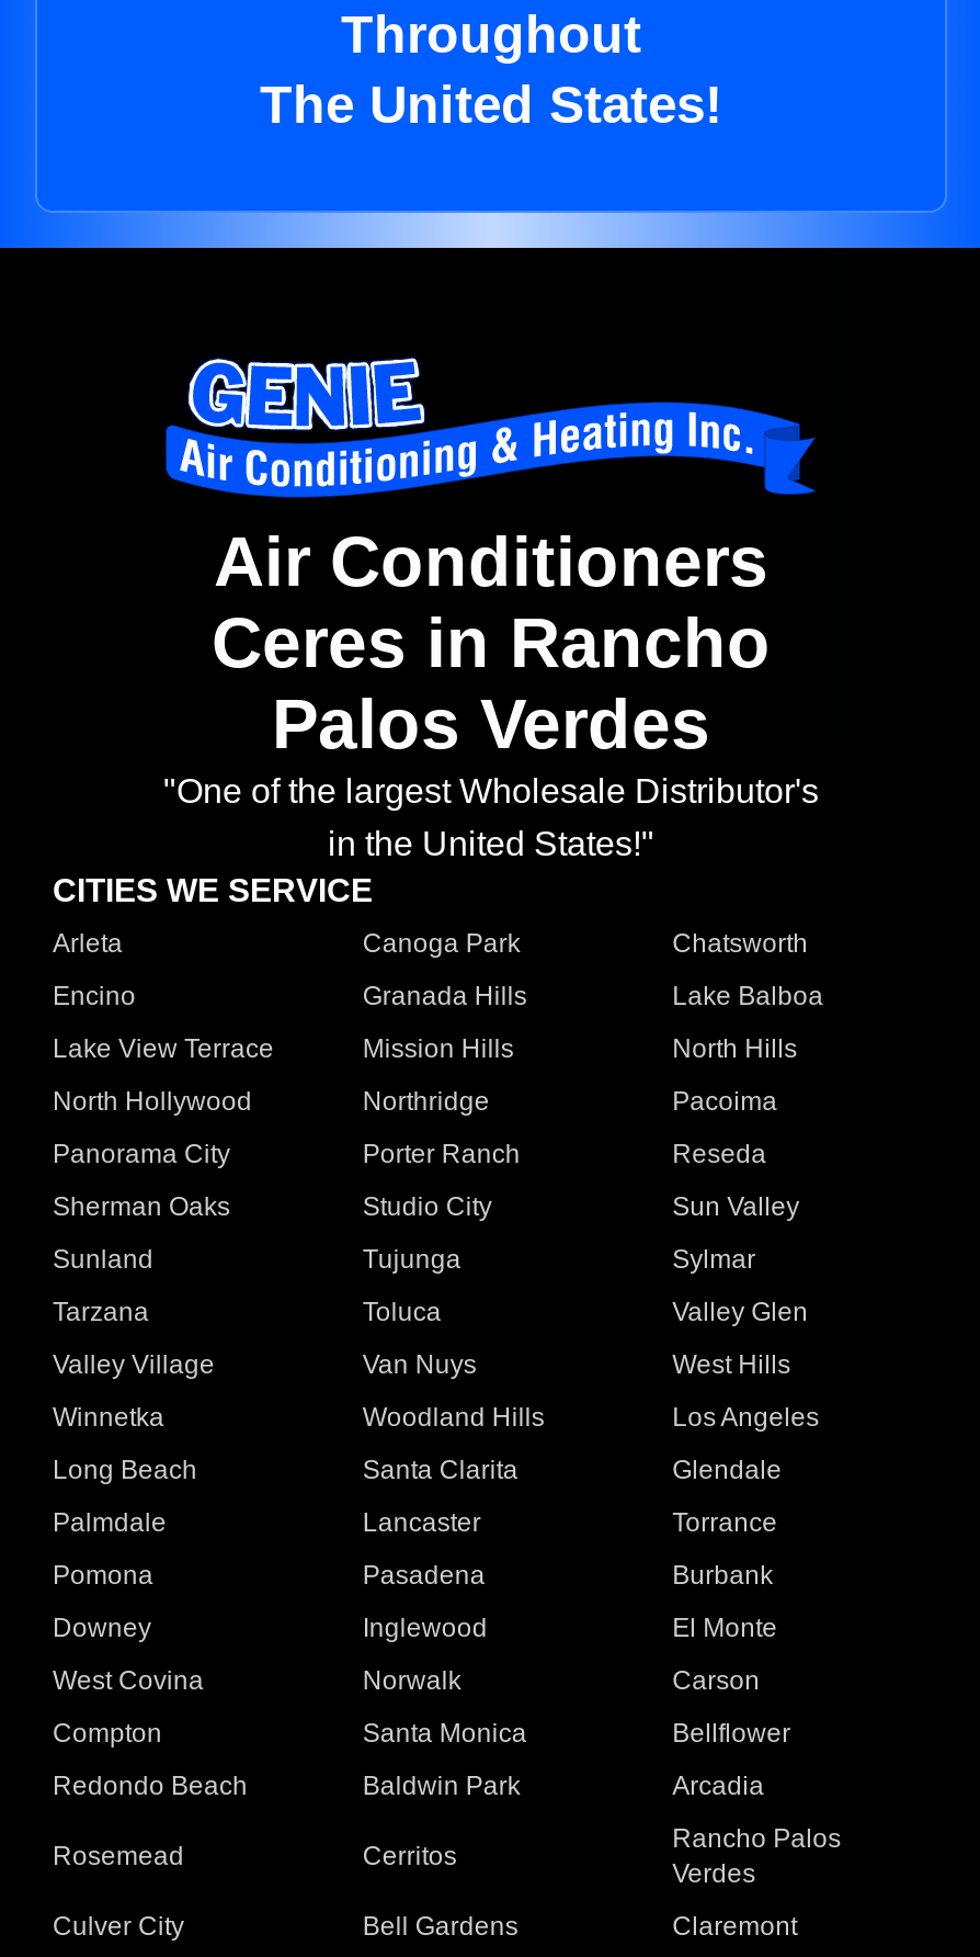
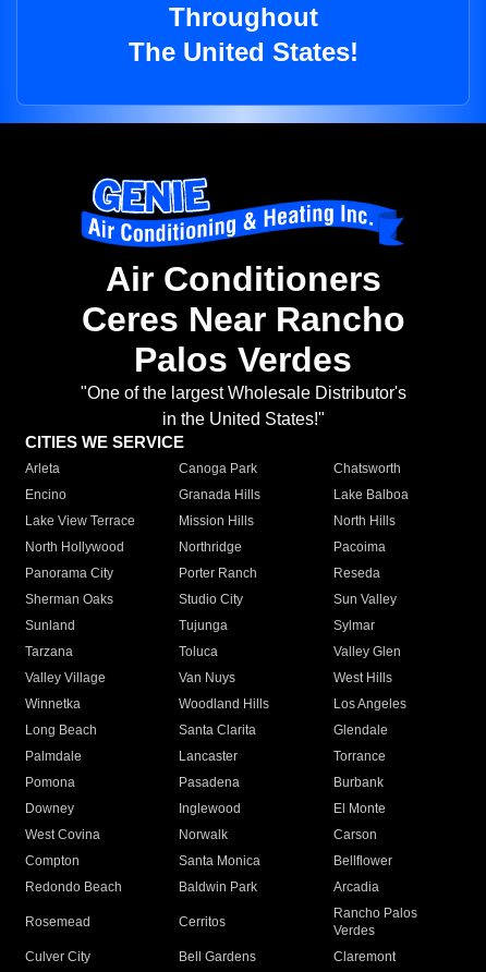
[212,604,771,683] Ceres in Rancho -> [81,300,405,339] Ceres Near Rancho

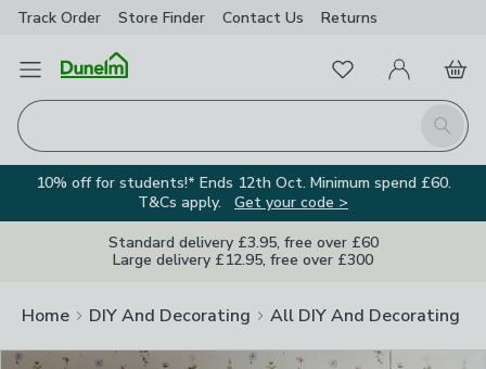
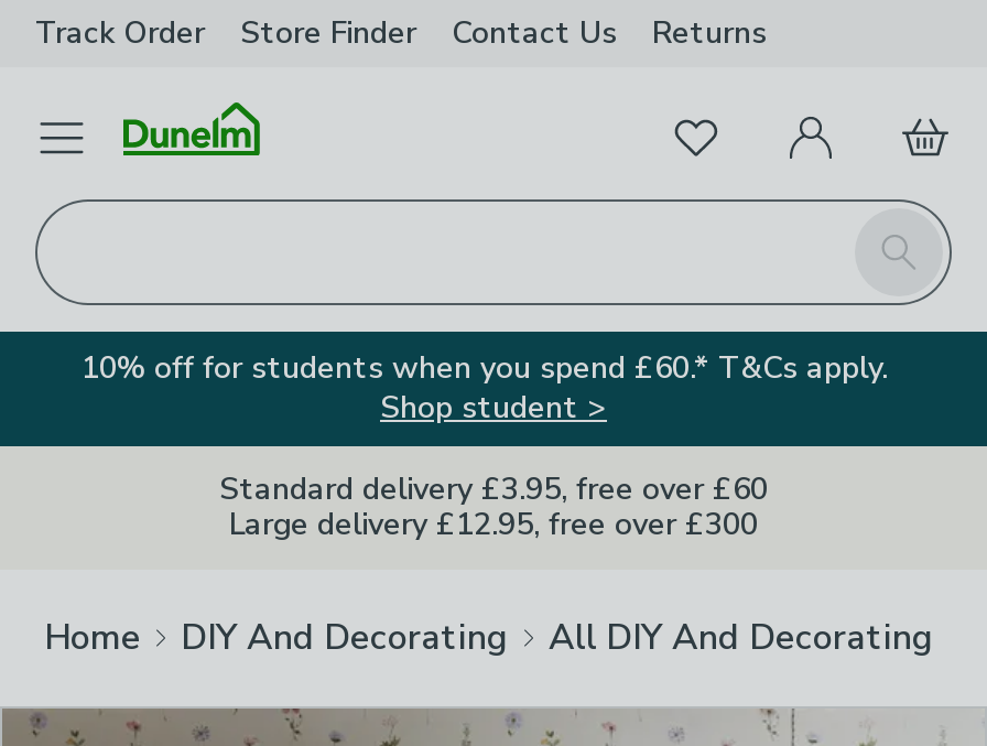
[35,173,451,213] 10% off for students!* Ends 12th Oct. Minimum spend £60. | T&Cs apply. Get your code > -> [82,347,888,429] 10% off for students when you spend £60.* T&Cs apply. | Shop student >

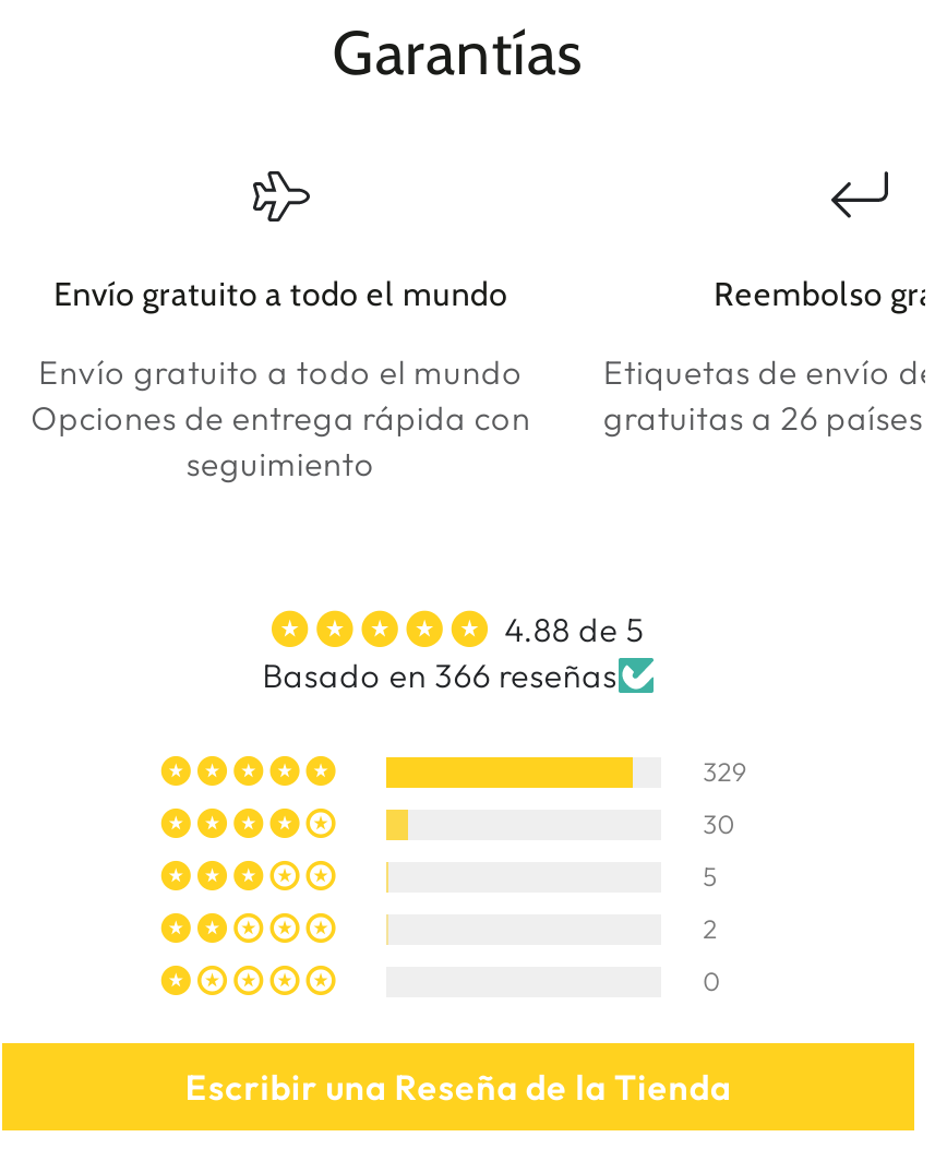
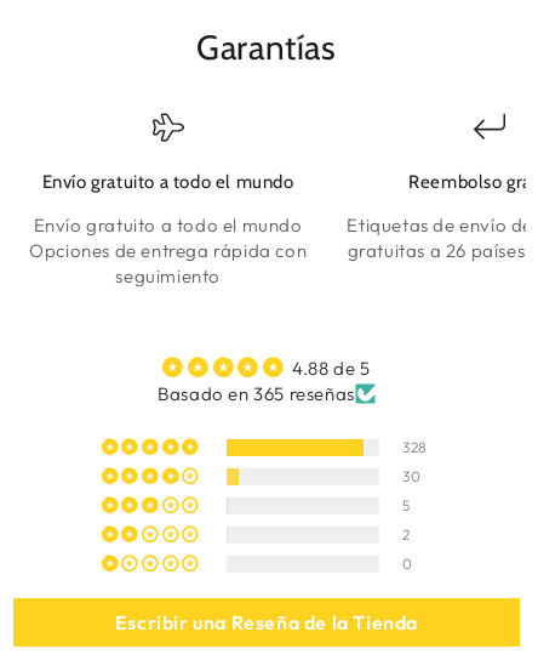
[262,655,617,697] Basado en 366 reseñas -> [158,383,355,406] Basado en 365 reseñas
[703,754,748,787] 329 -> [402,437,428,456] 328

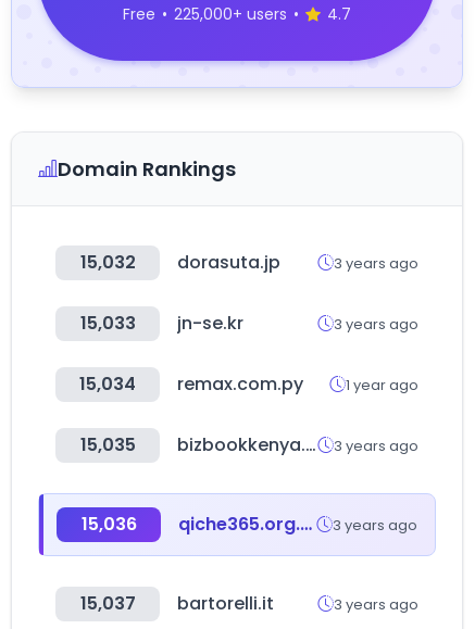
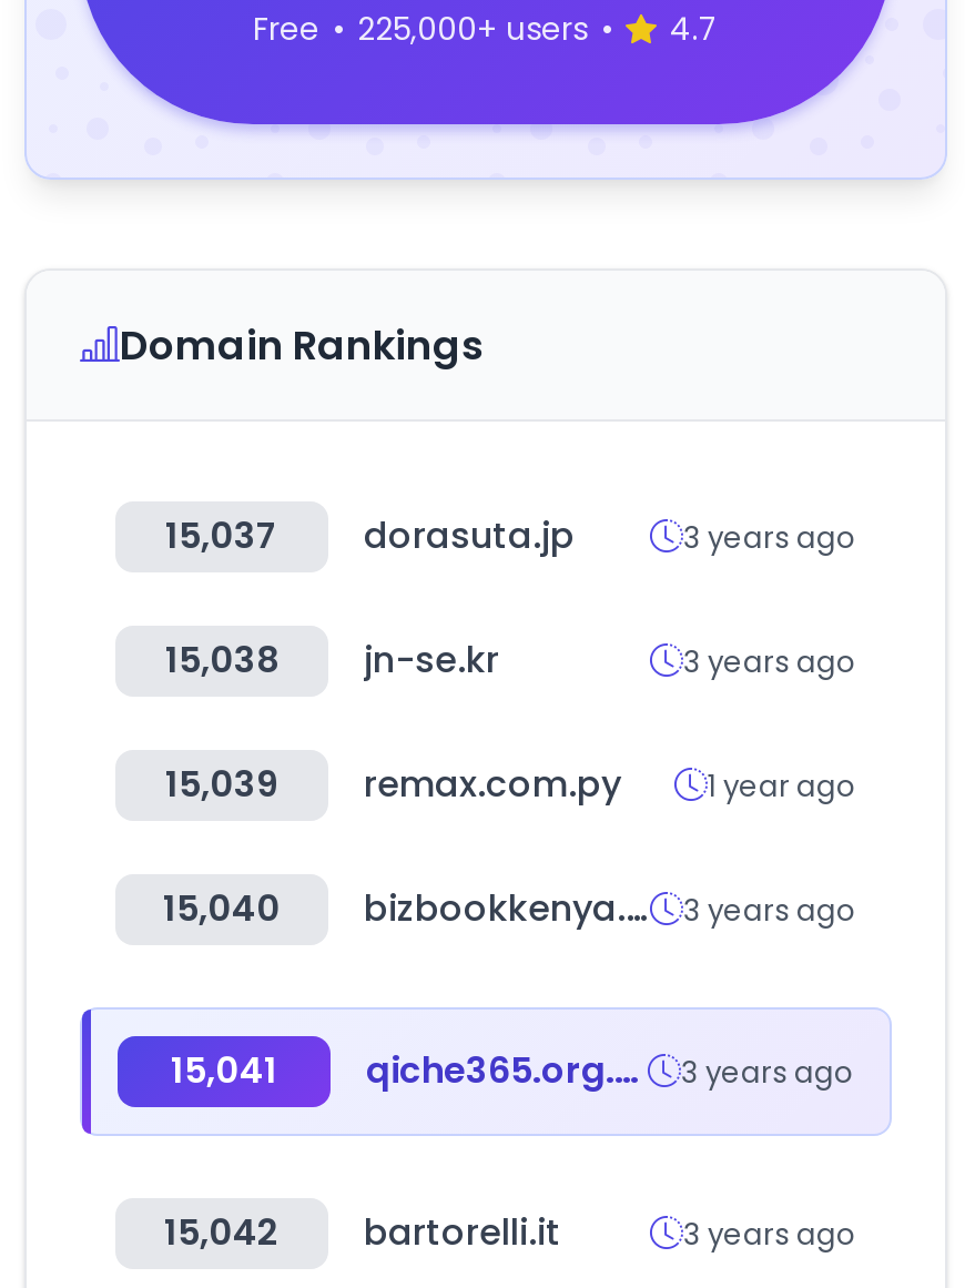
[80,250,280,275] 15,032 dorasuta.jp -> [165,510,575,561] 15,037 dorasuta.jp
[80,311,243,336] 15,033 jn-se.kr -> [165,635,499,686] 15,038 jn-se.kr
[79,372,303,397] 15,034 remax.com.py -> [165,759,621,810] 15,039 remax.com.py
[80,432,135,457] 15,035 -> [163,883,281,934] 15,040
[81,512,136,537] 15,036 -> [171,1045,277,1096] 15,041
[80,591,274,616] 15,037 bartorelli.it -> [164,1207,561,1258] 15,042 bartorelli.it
______________________________
■ **EXERCISE**
Give back exactly the lines beginning at the one with "[79,372,303,397] 15,034 remax.com.py" and ending at the final line of the material; both boundary lines belong in it.

■ **ANSWER AREA**
[79,372,303,397] 15,034 remax.com.py -> [165,759,621,810] 15,039 remax.com.py
[80,432,135,457] 15,035 -> [163,883,281,934] 15,040
[81,512,136,537] 15,036 -> [171,1045,277,1096] 15,041
[80,591,274,616] 15,037 bartorelli.it -> [164,1207,561,1258] 15,042 bartorelli.it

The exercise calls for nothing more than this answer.